Józef Piłsudski, uno de los fundadores de la Polonia moderna, miembro temprano del Partido Socialista Polaco, pertenecía a la tradición lituano-polaca que resentía la “rusificación” de esa parte de Europa. Al detener el avance del Ejército Rojo cuando pretendía avanzar sobre Varsovia, en 1920, impidió la inclusión de su país en el nuevo imperio ruso, aunque no pudo cumplir el sueño de esa alianza “intermarium” que uniría a los países ya mencionados, en una convergencia de afinidades ante las pretensiones rusas. 

Por la misma época, ucranianos, lituanos y diferentes pueblos de la región libraron batallas con el objeto de contener el avance de los rusos, aún en medio de divisiones internas, y lograron establecer nuevos estados, hasta que cualquier barrera de contención terminó más tarde despedazada por el avance soviético bajo el mando de Stalin y las revoluciones comunistas de la Europa Oriental.

De alguna manera, a estas alturas del Siglo XXI comienza otra vez a abrirse paso, no solamente dentro de los estados sino en el alma de muchos pueblos, la idea centenaria del “intermarium”, pues nadie se siente suficientemente seguro ante una nueva edición de las ambiciones rusas, cuyo presidente no tiene reato en el sacrificio de vidas humanas, aún de sus compatriotas, la destrucción de la infraestructura civil, la dignidad de la vida cotidiana o cualquier signo de civilización que se oponga a una visión personal que tiene de la historia, a su negación de la libertad, del derecho y del estado democrático, además de su falta de respeto por la verdad ante propios y extraños.

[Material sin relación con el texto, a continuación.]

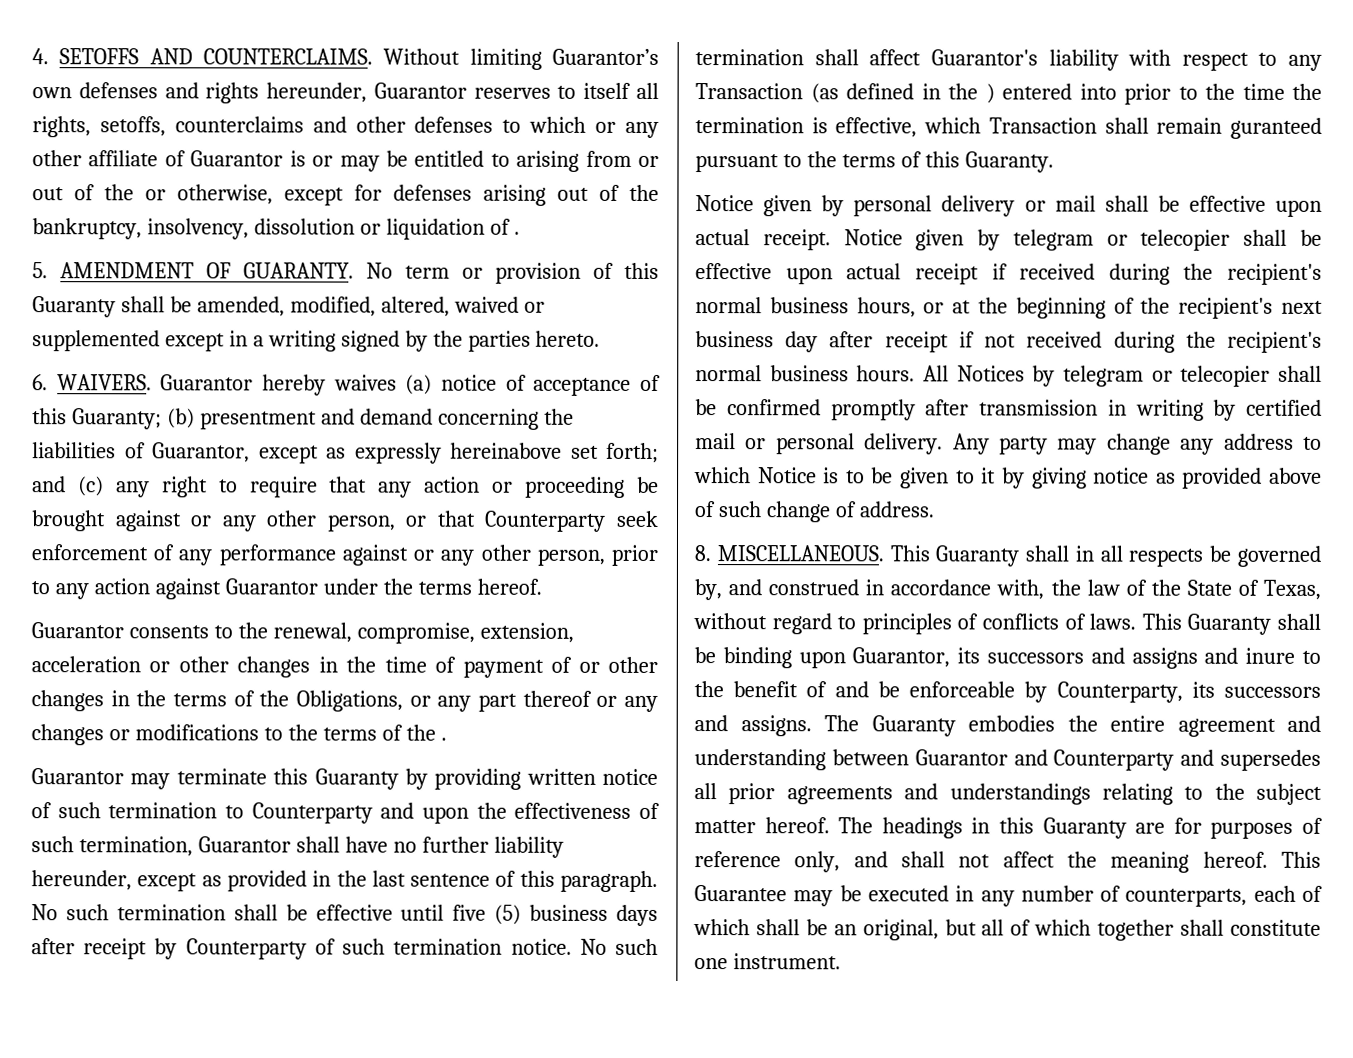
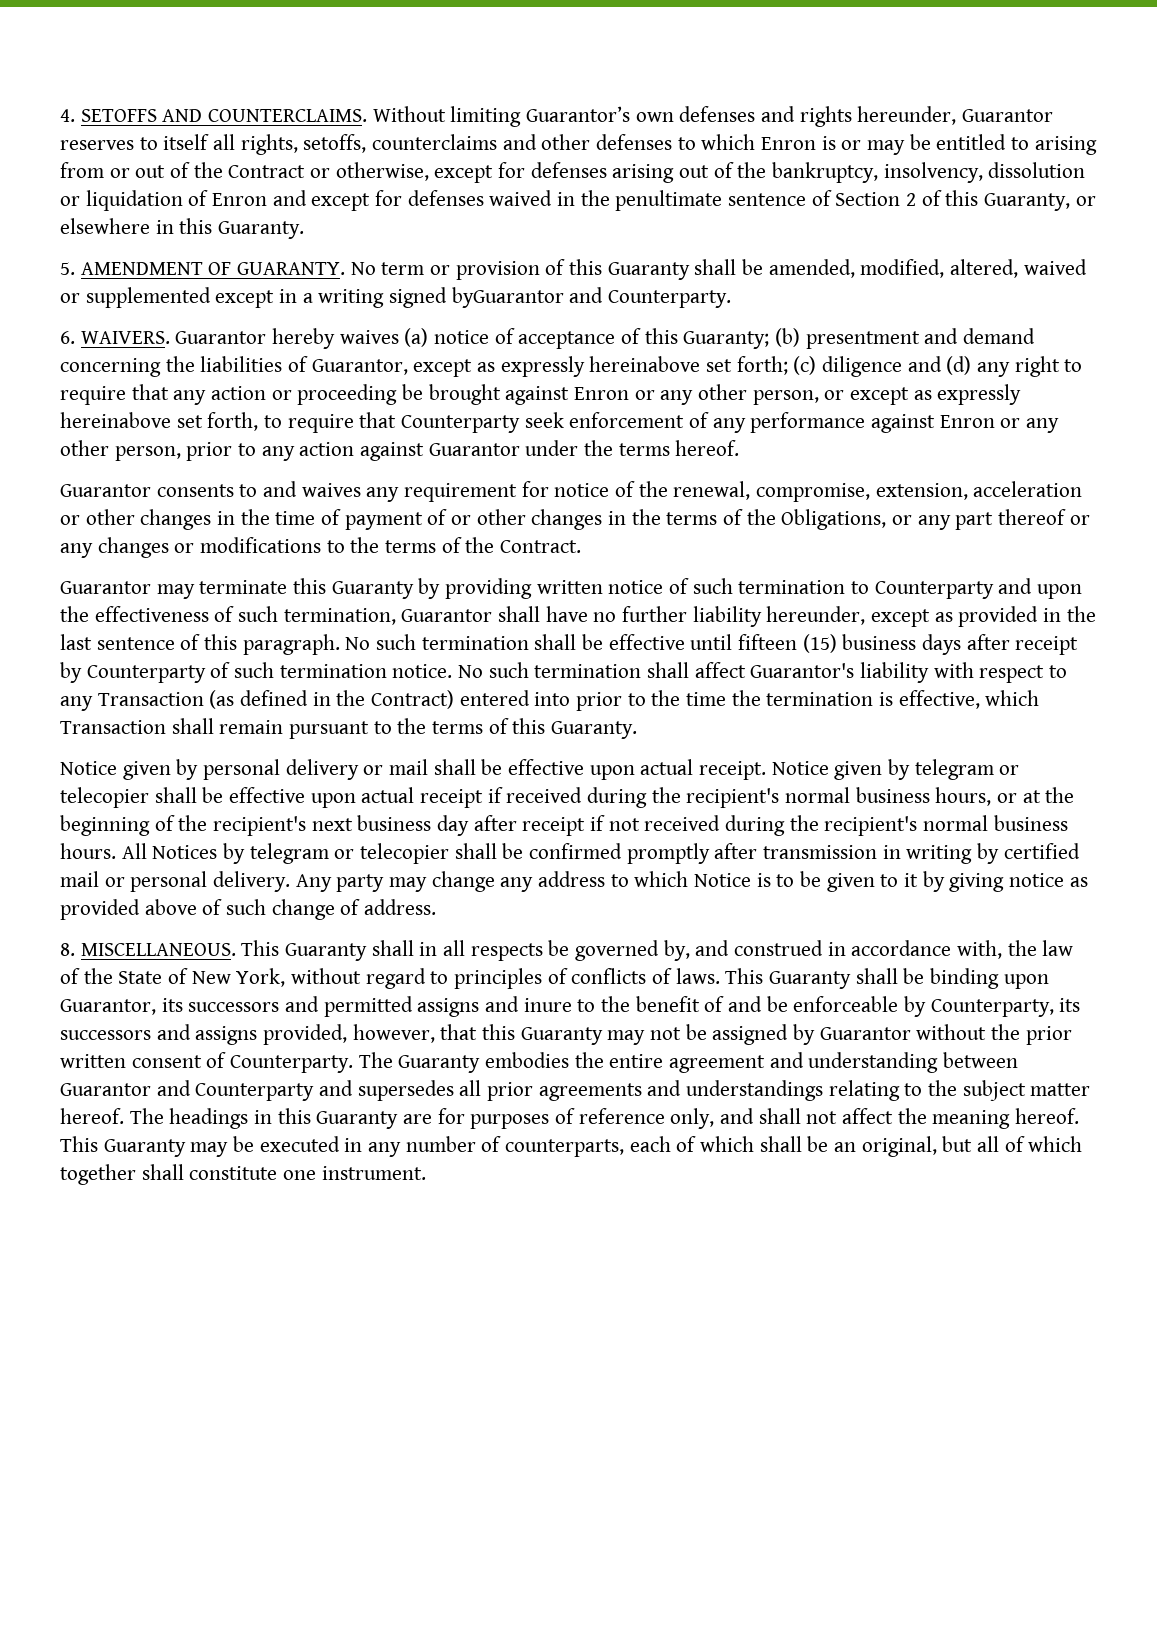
- Without limiting Guarantor’s own defenses and rights hereunder, Guarantor reserves to itself all rights, setoffs, counterclaims and other defenses to which or any other affiliate of Guarantor is or may be entitled to arising from or out of the or otherwise, except for defenses arising out of the bankruptcy, insolvency, dissolution or liquidation of .
+ Without limiting Guarantor’s own defenses and rights hereunder, Guarantor reserves to itself all rights, setoffs, counterclaims and other defenses to which Enron is or may be entitled to arising from or out of the Contract or otherwise, except for defenses arising out of the bankruptcy, insolvency, dissolution or liquidation of Enron and except for defenses waived in the penultimate sentence of Section 2 of this Guaranty, or elsewhere in this Guaranty.
- No term or provision of this Guaranty shall be amended, modified, altered, waived or supplemented except in a writing signed by the parties hereto.
+ No term or provision of this Guaranty shall be amended, modified, altered, waived or supplemented except in a writing signed byGuarantor and Counterparty.
- and (c) any right to require that any action or proceeding be brought against or any other person, or that Counterparty seek enforcement of any performance against or any other person, prior to any action against Guarantor under the terms hereof.
+ (c) diligence and (d) any right to require that any action or proceeding be brought against Enron or any other person, or except as expressly hereinabove set forth, to require that Counterparty seek enforcement of any performance against Enron or any other person, prior to any action against Guarantor under the terms hereof.
- Guarantor consents to the renewal, compromise, extension, acceleration or other changes in the time of payment of or other changes in the terms of the Obligations, or any part thereof or any changes or modifications to the terms of the .
+ Guarantor consents to and waives any requirement for notice of the renewal, compromise, extension, acceleration or other changes in the time of payment of or other changes in the terms of the Obligations, or any part thereof or any changes or modifications to the terms of the Contract.
- No such termination shall be effective until five (5) business days after receipt by Counterparty of such termination notice.
+ No such termination shall be effective until fifteen (15) business days after receipt by Counterparty of such termination notice.
- No such termination shall affect Guarantor's liability with respect to any Transaction (as defined in the ) entered into prior to the time the termination is effective, which Transaction shall remain guranteed pursuant to the terms of this Guaranty.
+ No such termination shall affect Guarantor's liability with respect to any Transaction (as defined in the Contract) entered into prior to the time the termination is effective, which Transaction shall remain pursuant to the terms of this Guaranty.
- This Guaranty shall in all respects be governed by, and construed in accordance with, the law of the State of Texas, without regard to principles of conflicts of laws.
+ This Guaranty shall in all respects be governed by, and construed in accordance with, the law of the State of New York, without regard to principles of conflicts of laws.
- This Guaranty shall be binding upon Guarantor, its successors and assigns and inure to the benefit of and be enforceable by Counterparty, its successors and assigns.
+ This Guaranty shall be binding upon Guarantor, its successors and permitted assigns and inure to the benefit of and be enforceable by Counterparty, its successors and assigns provided, however, that this Guaranty may not be assigned by Guarantor without the prior written consent of Counterparty.
- This Guarantee may be executed in any number of counterparts, each of which shall be an original, but all of which together shall constitute one instrument.
+ This Guaranty may be executed in any number of counterparts, each of which shall be an original, but all of which together shall constitute one instrument.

El solo hecho de que, si no fuera por la ayuda occidental, Ucrania habría sucumbido ante el poderío de un ejército al que muchos consideraban, aunque a la hora de la verdad esté muy lejos de serlo, el segundo del mundo, indica que la amenaza de la época de Józef Piłsudski sigue vigente. Con el agravante de que la propia Rusia propició un calculado desarme de Ucrania y el desmonte cuidadoso de elementos de poderío en otros países, que hoy solamente pueden sostener una confrontación contra los rusos con el apoyo de los Estados Unidos y otros aliados occidentales, que también tienen, por supuesto, sus propias ambiciones.

Como los procesos históricos están llenos de efectos de origen insospechado, pero de lógica implacable, la amenaza creciente, representada en los actos y las declaraciones brutales del jefe del estado ruso, acostumbrado a que nadie le contradiga, y la creencia acomodaticia de que Rusia es una potencia mundial, se pueden convertir en esa amenaza común que en tantas instancias de la vida política y de la secuencia de las relaciones internacionales ha obligado al entendimiento y la unidad. 

En otras palabras, cualquiera que sea la salida del presente conflicto, la secuencia de los hechos desatada desde el 27 de febrero de 2022 no solamente marcará una vez más diferencias de fondo entre Rusia y las potencias occidentales, con las que pretende emular, sino que vuelve a impulsar la idea de cooperación entre países que hace cien años lograron liberarse de los imperios alemán, austrohúngaro y otomano, y ahora deben afrontar otra vez la versión ultra conservadora de una Rusia anacrónica y autoritaria, con ánimos imperiales a la vieja usanza.